### Problem description
Below are some records; output exactly the lines from the line with "Stilles Wasser: 1" to the line with "total: 108.80 -> 121.40", both ends kept, and nothing more.

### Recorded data

/---

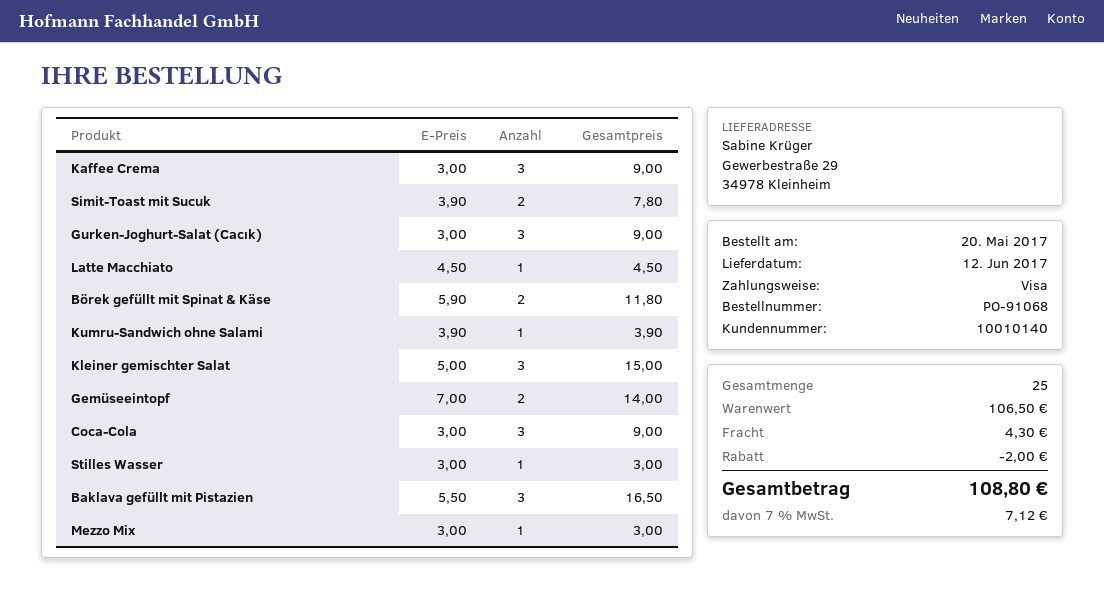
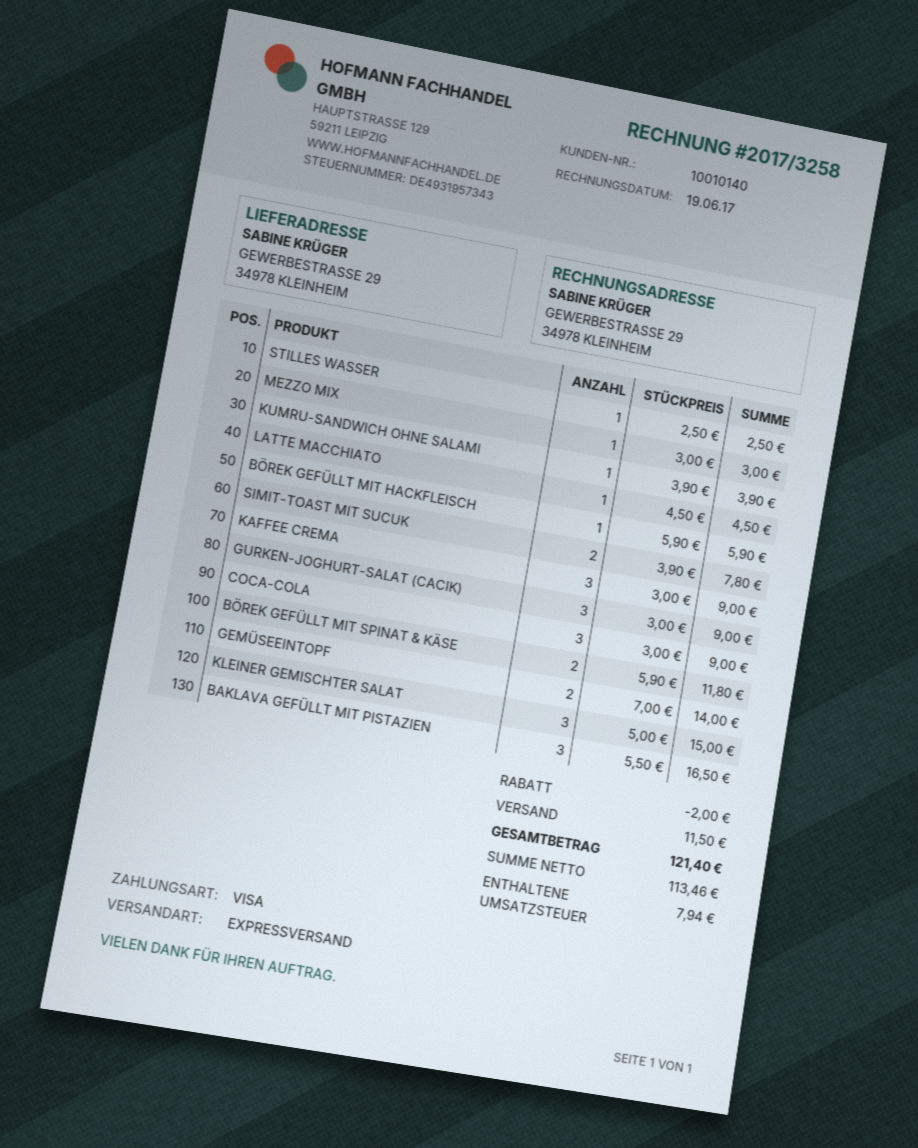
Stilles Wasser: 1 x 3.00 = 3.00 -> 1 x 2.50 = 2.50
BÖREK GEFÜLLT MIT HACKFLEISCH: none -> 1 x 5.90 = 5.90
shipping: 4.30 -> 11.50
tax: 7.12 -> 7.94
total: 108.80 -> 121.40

\---
/---

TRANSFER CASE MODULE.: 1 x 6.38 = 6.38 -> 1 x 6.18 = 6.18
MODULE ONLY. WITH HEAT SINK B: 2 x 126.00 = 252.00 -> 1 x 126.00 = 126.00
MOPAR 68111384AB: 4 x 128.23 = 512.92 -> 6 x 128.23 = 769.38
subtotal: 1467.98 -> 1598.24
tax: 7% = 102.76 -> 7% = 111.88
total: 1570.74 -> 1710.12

\---

### Exercise solution
Stilles Wasser: 1 x 3.00 = 3.00 -> 1 x 2.50 = 2.50
BÖREK GEFÜLLT MIT HACKFLEISCH: none -> 1 x 5.90 = 5.90
shipping: 4.30 -> 11.50
tax: 7.12 -> 7.94
total: 108.80 -> 121.40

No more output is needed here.